If you're new to town in northern Ontario, getting directions to the nearest Tim Horton's for a cup of coffee is usually a top priority. University of Toronto linguistics professor Sali Tagliamonte had a few double doubles this past spring as she took a group of her students with her on a trip up Highway 11.
There are just about as many ways to give directions to Tim Horton's in northern Ontario as there are donut flavours, at least according to one researcher.

If you're new to town in northern Ontario, getting directions to the nearest Tim Horton's for a cup of coffee is usually a top priority.
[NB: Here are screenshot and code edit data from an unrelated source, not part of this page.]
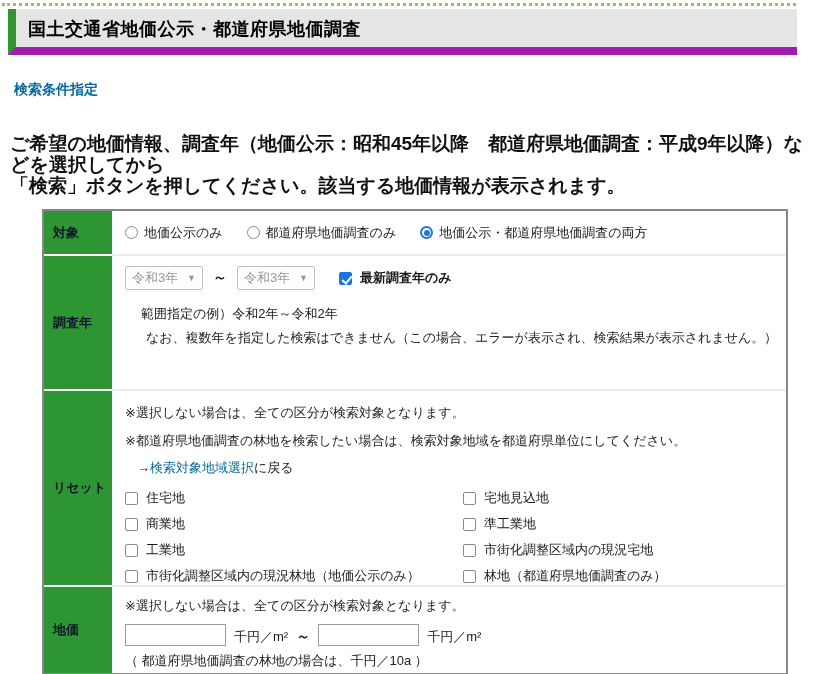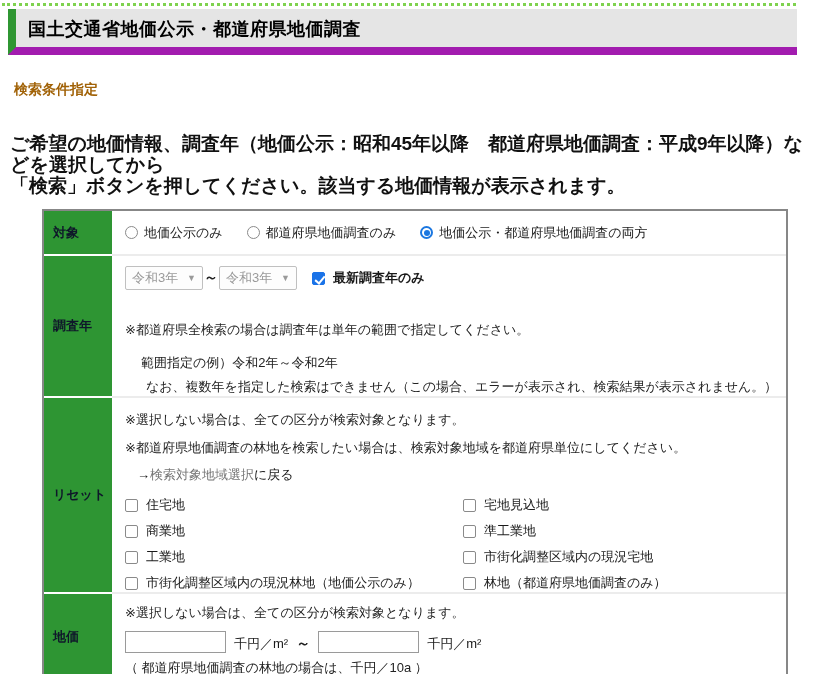--- a/index.html
+++ b/index.html
@@ -11,7 +11,7 @@
     border-bottom:8px solid #a21caf; background:#e5e5e5; padding:8px 0 6px 12px; }
   .page-title { font-size:18px; font-weight:bold; color:#000; letter-spacing:0.5px; }
 
-  .section-title { margin:26px 0 0 14px; font-size:14px; font-weight:bold; color:#a16207; }
+  .section-title { margin:26px 0 0 14px; font-size:14px; font-weight:bold; color:#0369a1; }
 
   .intro { margin:34px 0 0 10px; font-size:19px; font-weight:bold; line-height:21px; color:#111; }
 

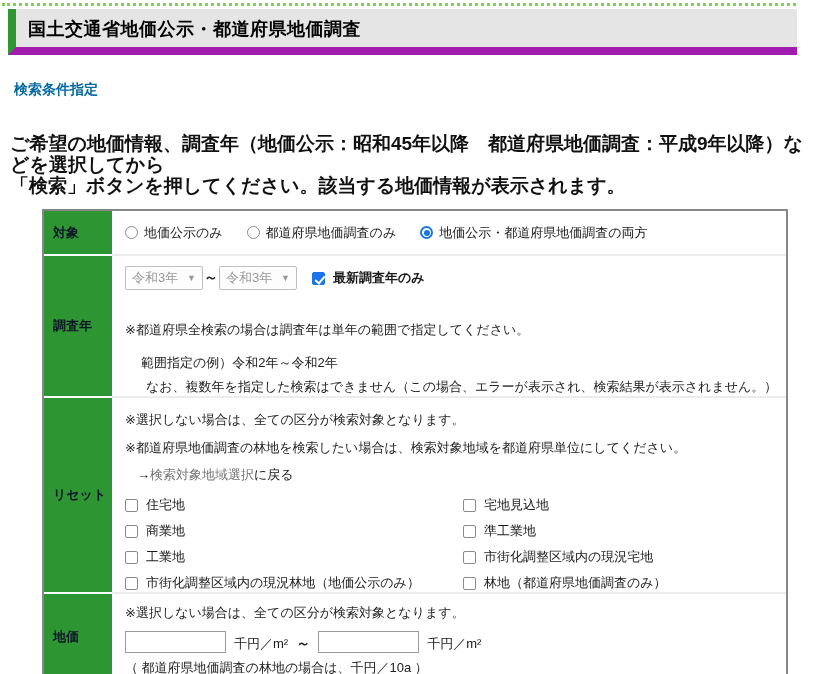--- a/index.html
+++ b/index.html
@@ -39,7 +39,7 @@
 
   
   .content-year { min-height:135px; padding:10px 0 0 13px; }
-  .year-controls { display:flex; align-items:center; gap:1px;text-align:right; }
+  .year-controls { display:flex; align-items:center; gap:10px;text-align:right; }
   .select-box { width:78px; height:24px; border:1px solid #c0c0c0; border-radius:2px; background:#fdfdfd;
     color:#9a9a9a; display:flex; align-items:center; justify-content:space-between; padding:0 6px; font-size:13px; }
   .select-box .chev { font-size:9px; color:#9a9a9a; }

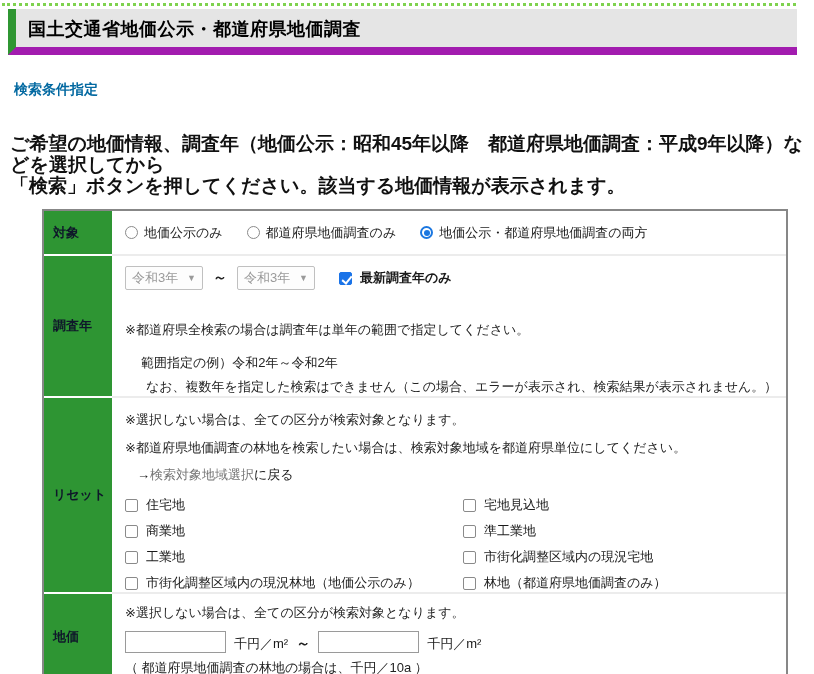--- a/index.html
+++ b/index.html
@@ -129,7 +129,6 @@
           <span class="latest-label">最新調査年のみ</span>
         </span>
       </div>
-      <div class="note year-note0">※都道府県全検索の場合は調査年は単年の範囲で指定してください。</div>
       <div class="note year-note1">範囲指定の例）令和2年～令和2年</div>
       <div class="note year-note2">なお、複数年を指定した検索はできません（この場合、エラーが表示され、検索結果が表示されません。）</div>
     </div>

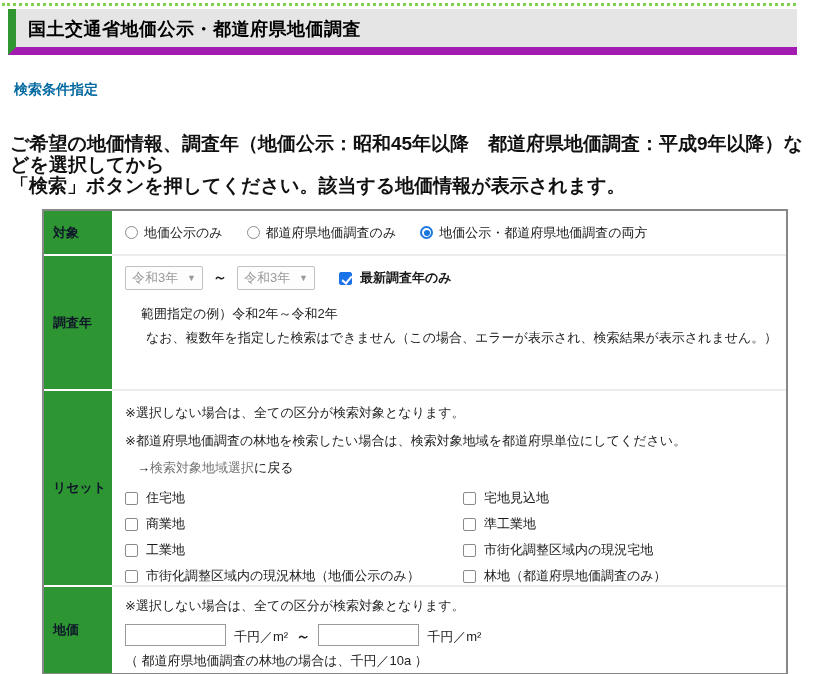--- a/index.html
+++ b/index.html
@@ -56,7 +56,7 @@
   .use-note { margin-top:0; }
   .use-note + .use-note { margin-top:10px; }
   .back-line { margin:9px 0 0 12px; }
-  .back-link { color:#737373; text-decoration:none; cursor:pointer; }
+  .back-link { color:#0369a1; text-decoration:none; cursor:pointer; }
   .cb-grid { display:flex; margin-top:12px; }
   .cb-col { display:flex; flex-direction:column; gap:8px; }
   .cb-col.left { width:338px; }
University of Toronto linguistics professor Sali Tagliamonte had a few double doubles this past spring as she took a group of her students with her on a trip up Highway 11.

It was part of a study called the Tim Horton's Project.

Tagliamonte says she wanted to show people how interesting and varied Ontario dialects are.

"Everybody knows how to get to Tim Horton's," she said.

"But the words you use to give directions can vary from place to place."

In each town along the highway, Tagliamonte tried to find a place that was furthest away from Tim Horton's.

Then she dropped four students off in four different places.

Lingustics professor Sali Tagliamonte travelled around northern Ontario studying how people describe the best way to get to Tim Hortons. Tagliamonte, who hails from Toronto, was curious about the dialect of northern Ontario. (individual.utoronto.ca)

'Make a right'

But not everyone wanted to be recorded as part of their study.

"Occasionally there was some crankiness going on," Tagliamonte recalled.

"My students had to be very brave."

How did the dialect vary?

One may say "you make a right" in Toronto, but in northern Ontario the same direction came out as "take a right."

Men in the north were more likely to use "you hang a right," Tagliamonte said.

"How we give directions tells us a lot about the place we live in," she continued.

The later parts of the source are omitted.